The Dollar Index, which tracks the currency against those of six major U.S. trading partners, rose 0.3 percent to 80.10.
‘Double Dip’
In its semi-annual report to Congress in October, the U.S. Treasury Department criticized China for the “lack of flexibility” of the yuan and a buildup of foreign-exchange reserves, while stopping short of branding the country a currency manipulator.
The dollar also advanced as stocks fell, with the MSCI World Index declining 0.2 percent, on concern that China and India will seek to restrict economic growth to curb inflation. The Chinese premier said ballooning sovereign debt and high unemployment worldwide could send the global economy into a “double dip” slump.
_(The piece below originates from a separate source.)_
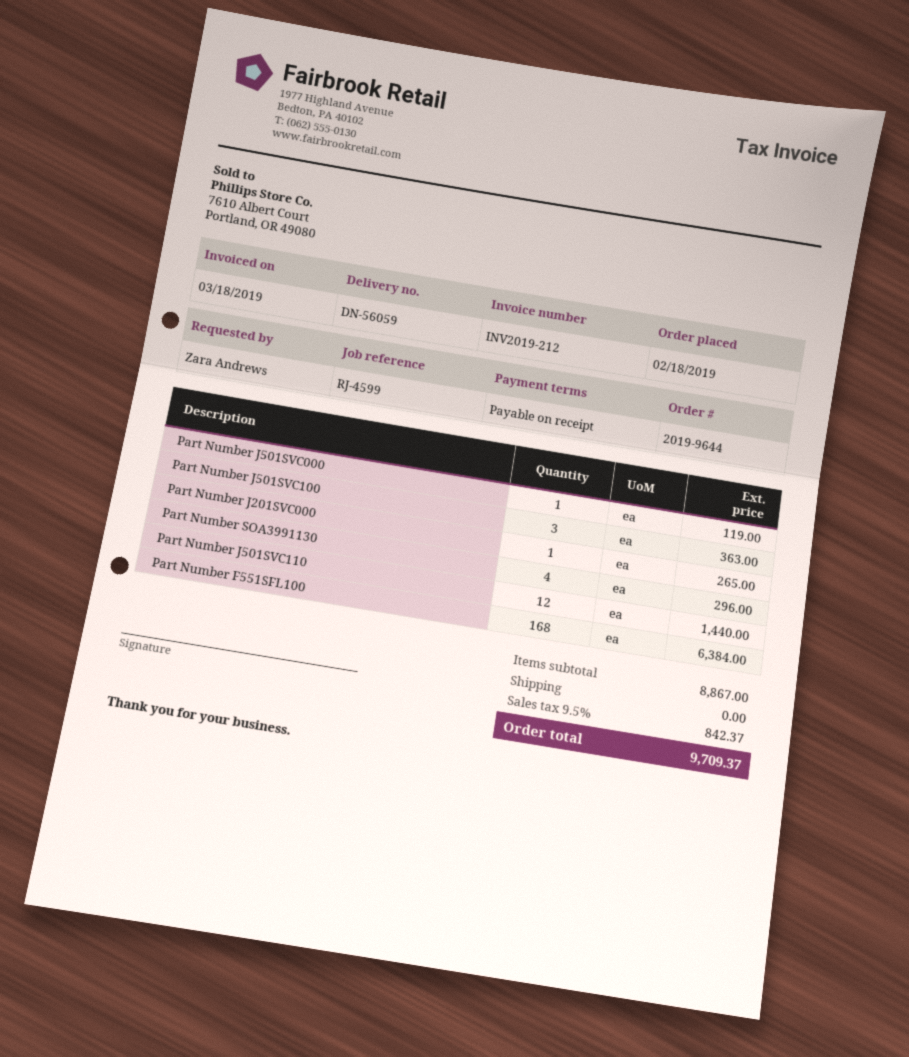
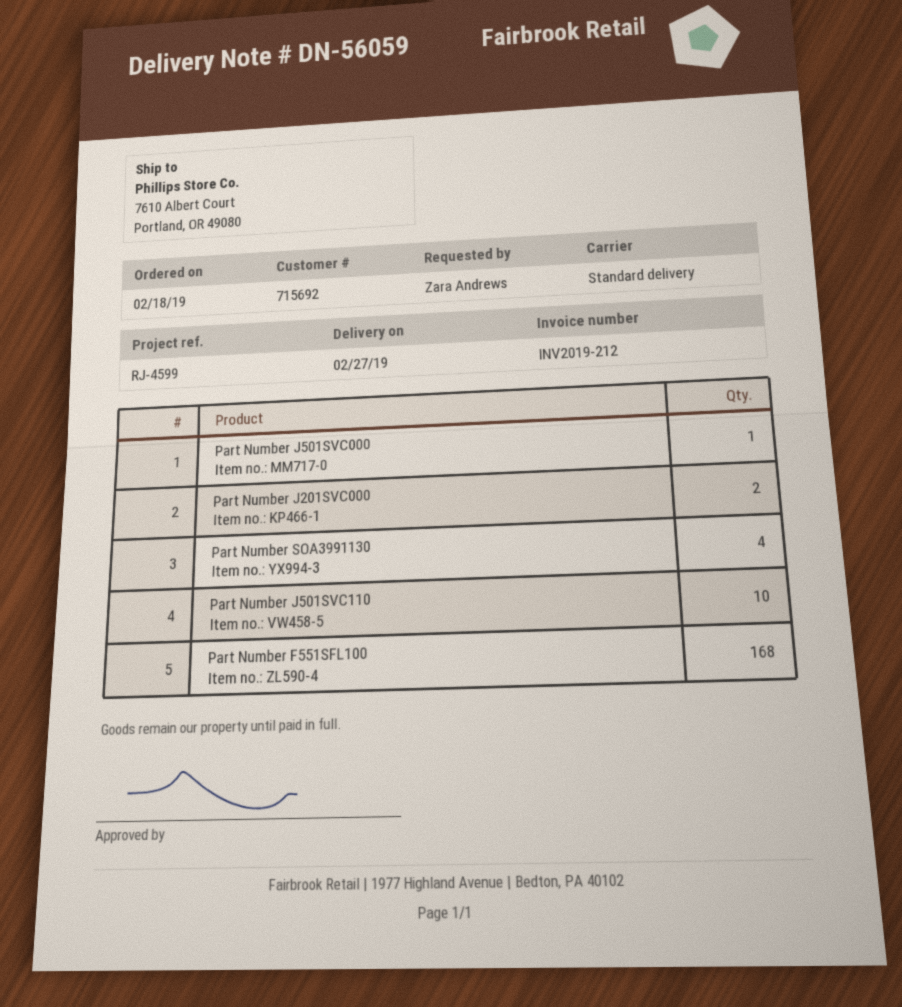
Part Number J501SVC100: 3 -> none
Part Number J201SVC000: 1 -> 2
Part Number J501SVC110: 12 -> 10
“That’s not the rosy, upbeat picture that foreign-exchange traders have been running with and Wen’s comments have left some concern emanating through Asia,” said Robert Rennie, head of currency research at Westpac Banking Corp. in Sydney. “It has seen the U.S. dollar firmer within Asia and that may continue in the short term.”
U.K. Debt Servicing
The British currency slipped for the first time in three days versus the euro on concern that the U.K. will have difficulty in servicing its ballooning debt after the nation’s elections, which must be held by June.
Yesterday’s YouGov Plc poll showed Labour at 33 percent and the Conservatives at 37 percent. Because of the uneven distribution of votes across districts, Labour would get 302 seats in the 650-member parliament and the Conservatives 277, with no party having a majority, the Times said. No margin of error was provided.
The U.K. and U.S. governments must balance bringing down their debt burdens without damaging growth by removing fiscal stimulus too quickly, according to Pierre Cailleteau, managing director of sovereign risk at Moody’s in London.
Under the ratings company’s baseline scenario, the U.K. will spend more on debt service as a percentage of revenue this year than any other top-rated country, Moody’s said in a report published today.
Sterling Bears
“Moody’s is sending a timely reminder that there are no cost-free options out there,” said Adrian Foster, head of financial-markets research for Asia at Rabobank Groep NV in Hong Kong. “On the one hand, you risk weakening your economy. On the other hand, you risk weakening your credit rating. You wouldn’t want to own” the pound, he said.
Futures traders are more bearish than ever on sterling amid concern that the currency’s declines will continue as the U.K.’s budget gap approaches the Greek shortfall. Greece’s deficit at 12.7 percent of gross domestic product was the European Union’s largest in 2009.
Hedge funds and large speculators had 67,549 more bets that the pound would decline against the dollar than contracts that profit from a rise as of March 2, data from the Commodity Futures Trading Commission in Washington show. Futures traders haven’t been that bearish since at least January 1986, as far back as CFTC data go.
The so-called net-short position has averaged 60,548 in the five weeks to March 9, compared with about 7,200 in October 1992, the year that George Soros made $1 billion betting against the currency.